How off-track activities keep Hamilton motivated

In 2020, Lewis Hamilton’s voice as a champion away from the race track got louder, as he brought the push for racial equality in the wake of the murder of George Floyd into Formula 1.

It altered the shape of the championship’s pre-race proceedings, with the ‘We Race as One’ moment now a chance for drivers to highlight particular causes, such as Sebastian Vettel standing in solidarity with the Hungarian LGBTQ+ community at the Budapest race in July.

Hamilton used other tools available to him to get messages across in 2021. He continued to be one of the few drivers to regularly offer thoughts on important topics in his press appearances, but the rainbow helmet livery – which he ran in Qatar, Saudi Arabia and Abu Dhabi to close out the season – that he used to make his own stand with the LGBTQ+ communities in those countries with poor human rights records overall was a new gesture for him.

Hamilton's drive to enact purposeful change in society was underlined by wearing a rainbow helmet livery in the final trio of races

Hamilton's drive to enact purposeful change in society was underlined by wearing a rainbow helmet livery in the final trio of races

Photo by: Zak Mauger / Motorsport Images

In a year when Hamilton admits he struggled to get his work/life balance right thanks to the requirement to isolate so much to stay safe from COVID, it was some of his off-track work that he says helped him considerably.
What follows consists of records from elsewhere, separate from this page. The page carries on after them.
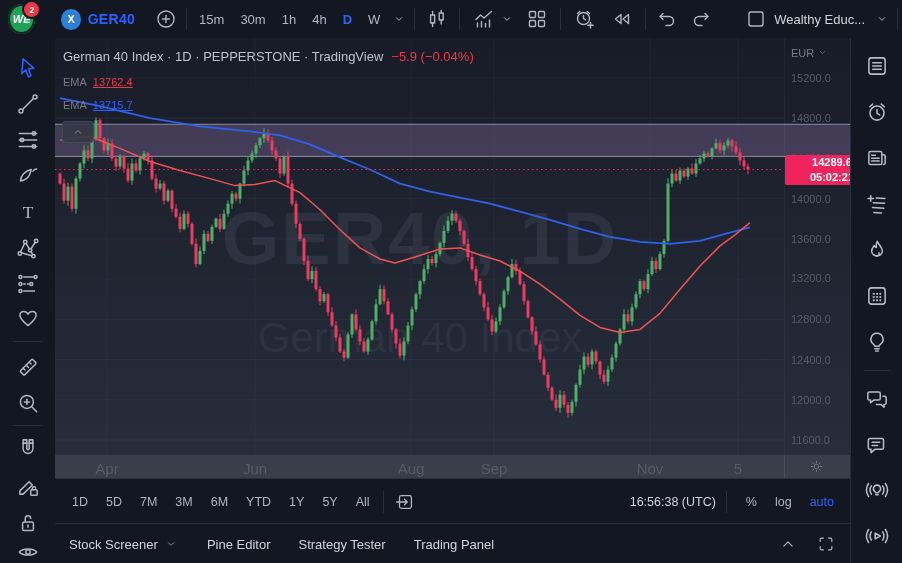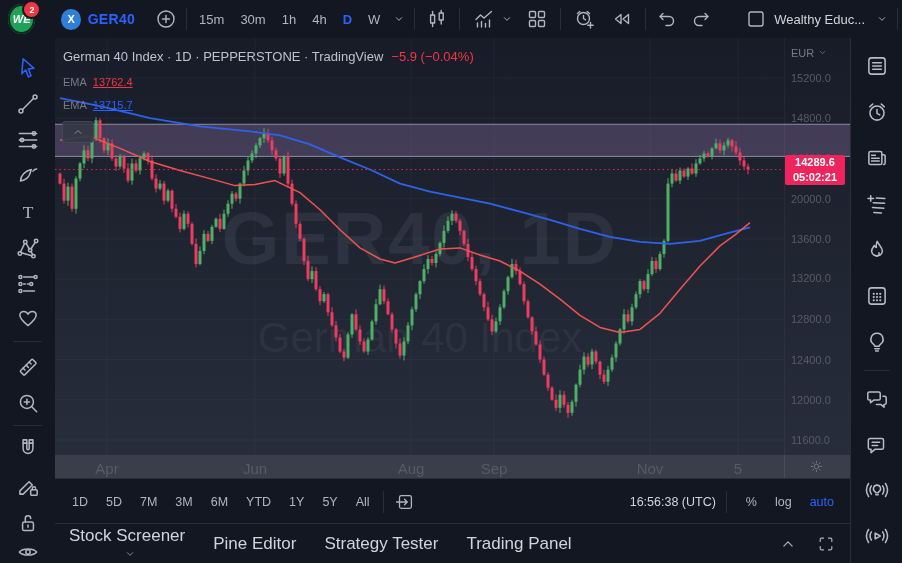--- a/index.html
+++ b/index.html
@@ -51,7 +51,7 @@
   #eur-label{position:absolute;left:736px;top:8px;font-size:11px;color:#787b86;display:flex;align-items:center;cursor:pointer;}
   .ptick{position:absolute;left:736px;font-size:11px;color:#565b66;transform:translateY(-50%);}
   #last-label{position:absolute;left:730px;width:60px;height:30px;background:#f0245c;border-radius:2px;color:#fff;
-     font-size:11px;font-weight:bold;text-align:center;line-height:15px;z-index:4;}
+     font-size:11px;font-weight:bold;text-align:center;line-height:15px;z-index:4;padding-left:17px;}
   #axis-sep{position:absolute;left:729px;top:0;width:1px;height:417px;background:rgba(255,255,255,0.045);}
   
   #time-axis{position:absolute;left:55px;top:455px;width:795px;height:23px;background:#3a3e4a;cursor:ew-resize;}

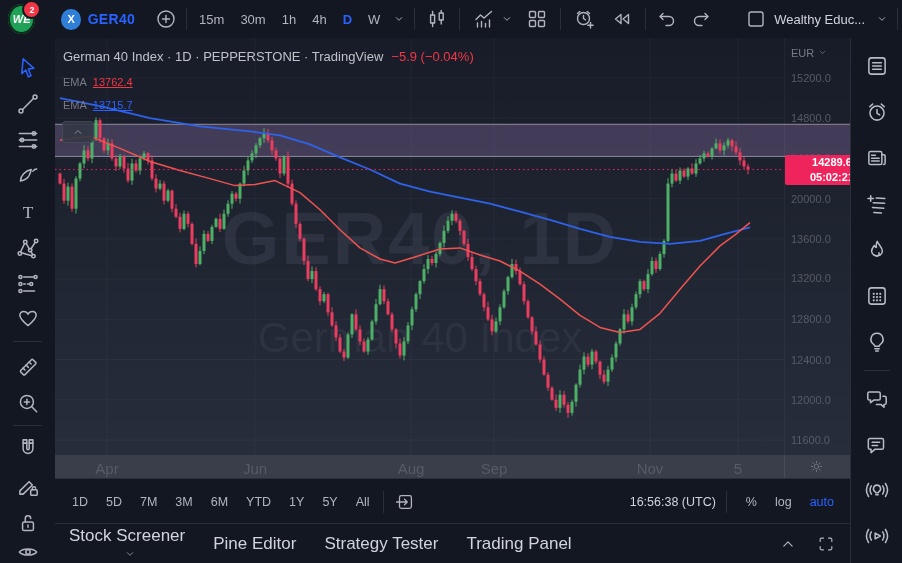--- a/index.html
+++ b/index.html
@@ -693,7 +693,7 @@
         <div class="ptick" style="top: 40px;">15200.0</div>
         <div class="ptick" style="top: 80.224px;">14800.0</div>
         <div class="ptick" style="top: 120.448px;">14400.0</div>
-        <div class="ptick" style="top: 160.672px;">20000.0</div>
+        <div class="ptick" style="top: 160.672px;">14000.0</div>
         <div class="ptick" style="top: 200.896px;">13600.0</div>
         <div class="ptick" style="top: 240px;">13200.0</div>
         <div class="ptick" style="top: 281.344px;">12800.0</div>

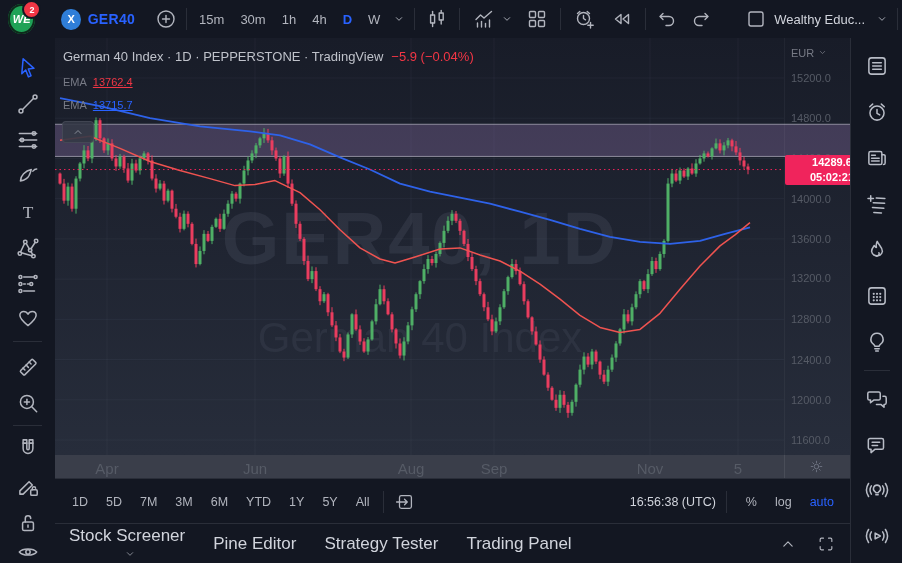--- a/index.html
+++ b/index.html
@@ -70,7 +70,7 @@
   
   #footer-bar{position:absolute;left:55px;top:523px;width:795px;height:40px;background:#131722;border-top:1px solid #2a2e39;
      display:flex;align-items:center;}
-  .ftab{font-size:17px;color:#d1d4dc;padding:0 14px;cursor:pointer;display:flex;align-items:center;white-space:nowrap;flex-direction:column;}
+  .ftab{font-size:13px;color:#d1d4dc;padding:0 14px;cursor:pointer;display:flex;align-items:center;white-space:nowrap;}
   .ftab .chev{color:#8a8e98;margin-left:5px;}
   #f-spacer{flex:1;}
   .f-icon{width:20px;height:20px;color:#b2b5be;margin-right:18px;cursor:pointer;}

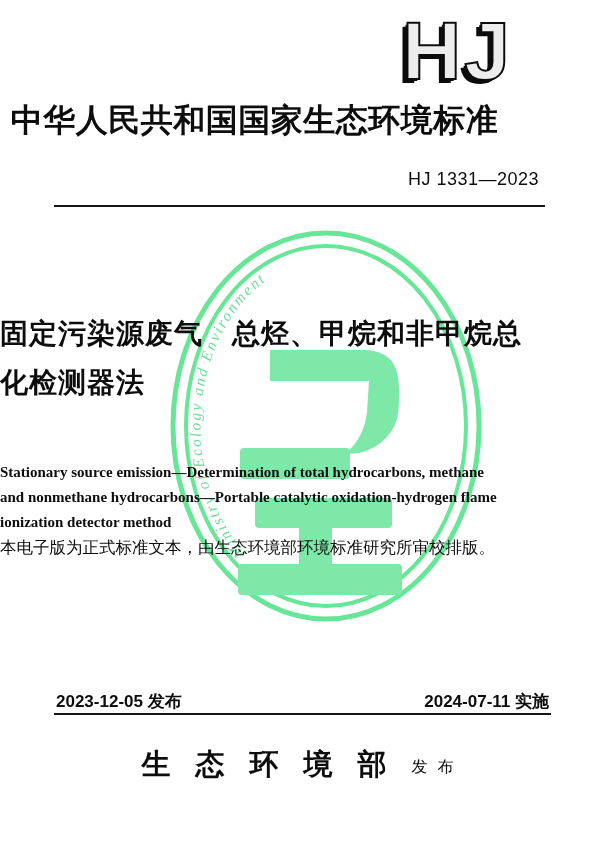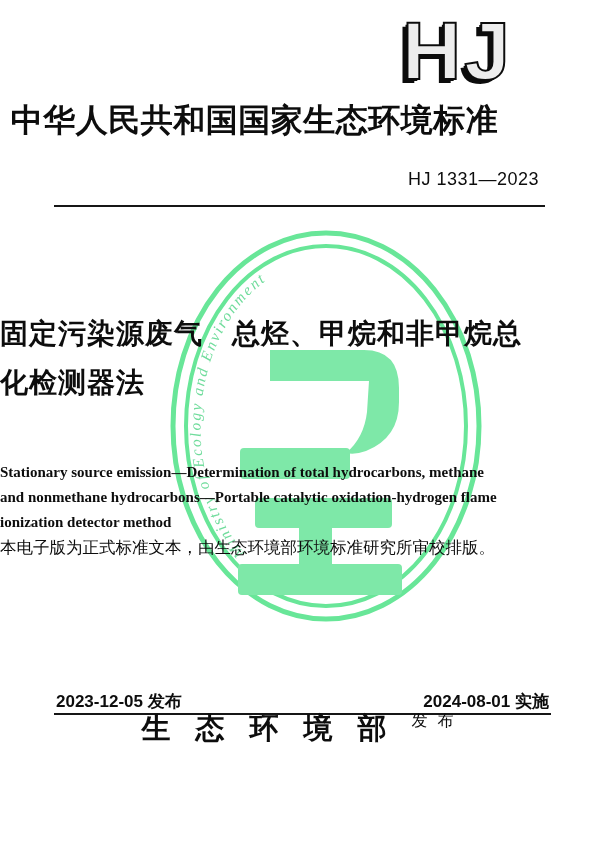--- a/index.html
+++ b/index.html
@@ -155,7 +155,7 @@
 
 <div class="layer date-row">
   <span>2023-12-05 发布</span>
-  <span>2024-08-01 实施</span>
+  <span>2024-07-11 实施</span>
 </div>
 
 <div class="layer rule-bottom"></div>

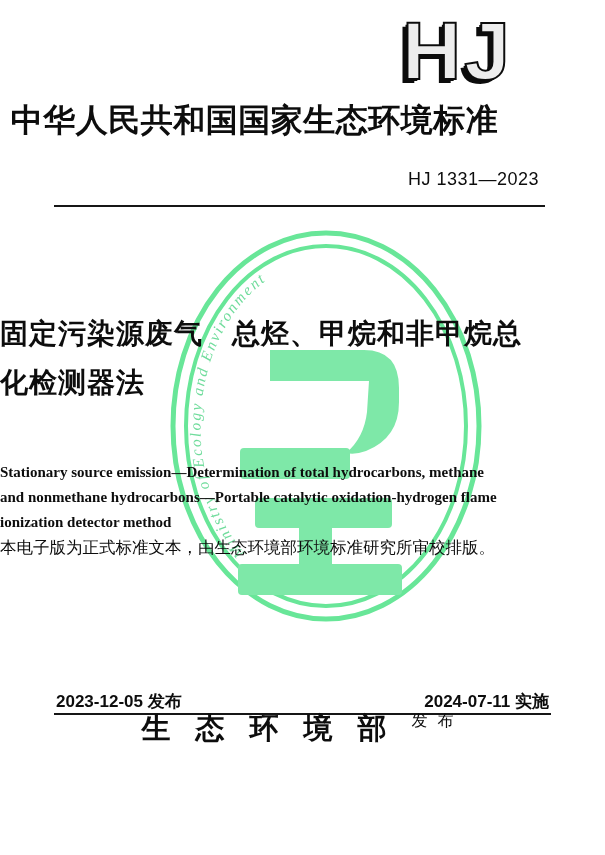--- a/index.html
+++ b/index.html
@@ -94,8 +94,8 @@
     background:#161616;z-index:3;
   }
   .issuer-row{
-    top:711px;left:0;width:605px;
-    display:flex;justify-content:center;
+    top:747px;left:0;width:605px;
+    display:flex;justify-content:center;align-items:flex-end;
     z-index:3;
   }
   .issuer-main{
Last year he founded the Hamilton Commission, which is committed to improving representation of black people in UK motorsport, and in July it published its report, ‘Accelerating Change’, after 10 months of research in conjunction with the Royal Academy of Engineering. The report established 10 key recommendations for improving diversity in motorsport.

“When you have time separate from the races, when you’re trying to figure out what to apply your time and effort towards, sometimes you’re putting time and effort into something that doesn’t give anything back or it doesn’t have any long-lasting impact,” Hamilton says.

“So, to finally find something that has real purpose and real potential change and shift for the industry and for people – that feels super rewarding. So, yeah, to be able to focus on something other than racing, it’s great. It takes the pressure right off.”